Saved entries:
+++

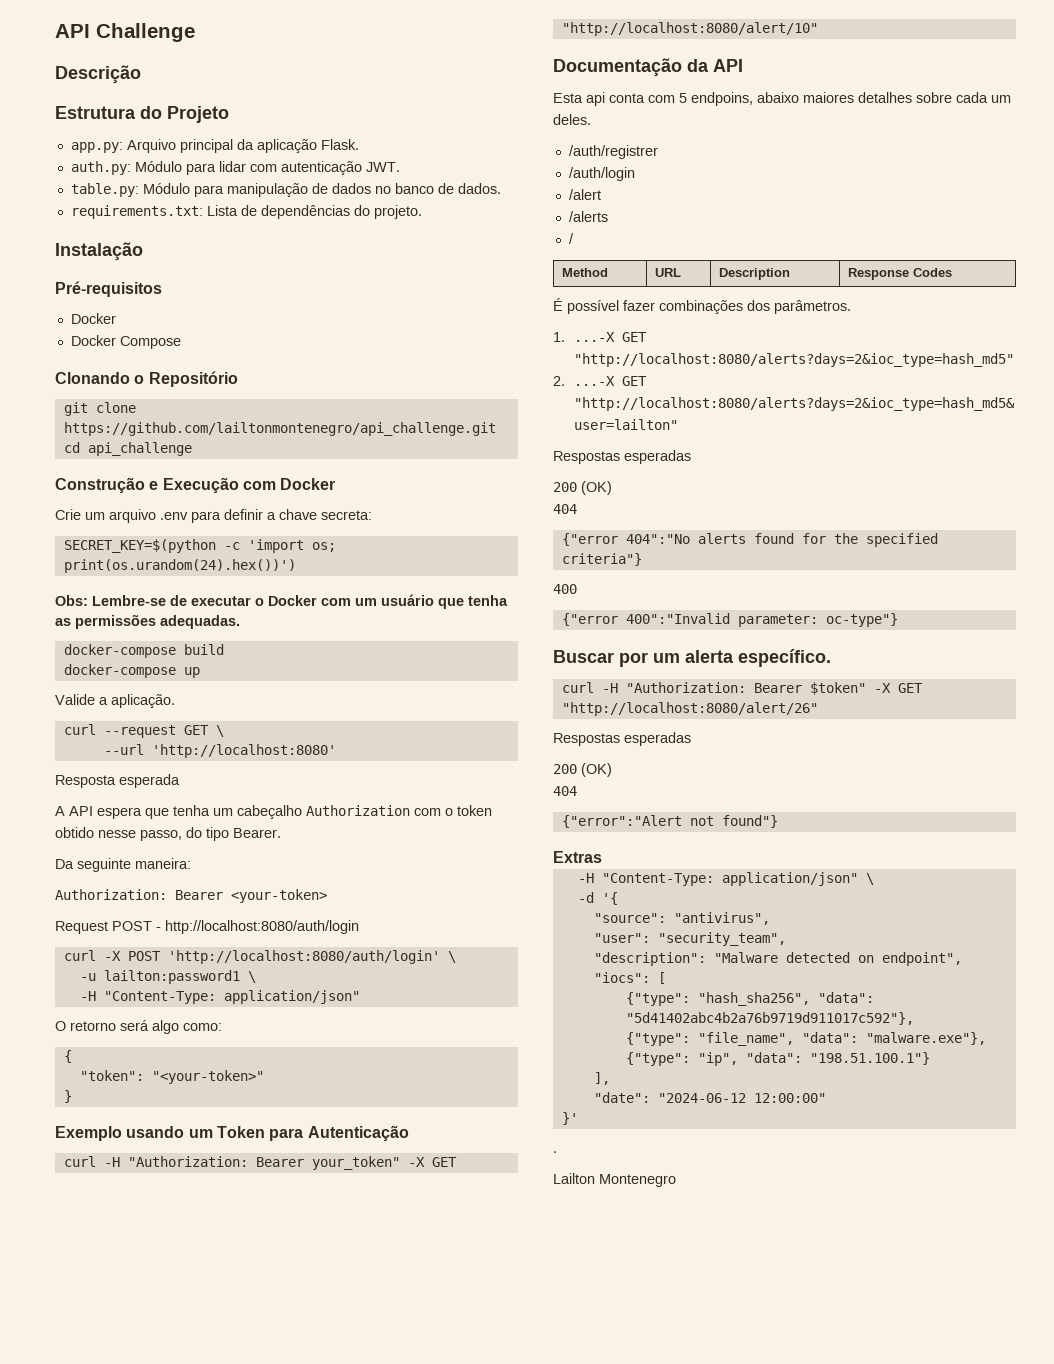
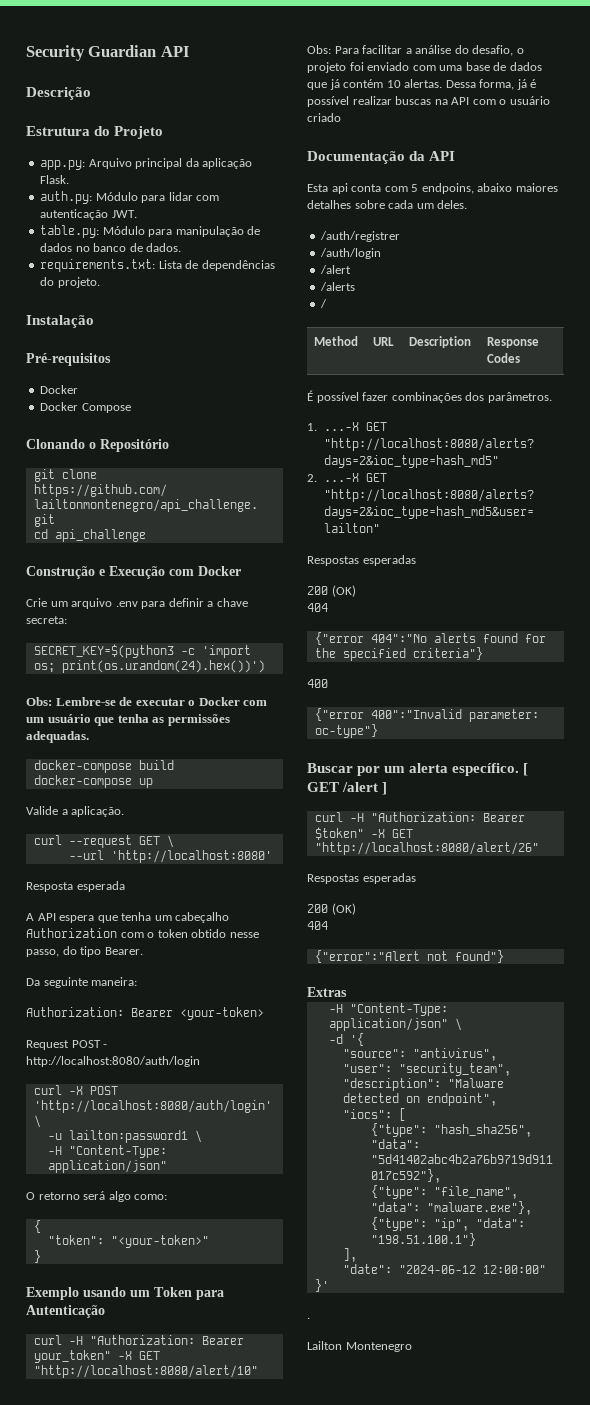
- API Challenge
+ Security Guardian API
- SECRET_KEY=$(python -c 'import os; print(os.urandom(24).hex())')
+ SECRET_KEY=$(python3 -c 'import os; print(os.urandom(24).hex())')
+ Obs: Para facilitar a análise do desafio, o projeto foi enviado com uma base de dados que já contém 10 alertas. Dessa forma, já é possível realizar buscas na API com o usuário criado
+ [ GET /alert ]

+++

§ **WHAT YOU WILL DO**: Please print the entries above exactly. Skip every picture.

§ **SOLUTION FOR THIS TASK**:
- API Challenge
+ Security Guardian API
- SECRET_KEY=$(python -c 'import os; print(os.urandom(24).hex())')
+ SECRET_KEY=$(python3 -c 'import os; print(os.urandom(24).hex())')
+ Obs: Para facilitar a análise do desafio, o projeto foi enviado com uma base de dados que já contém 10 alertas. Dessa forma, já é possível realizar buscas na API com o usuário criado
+ [ GET /alert ]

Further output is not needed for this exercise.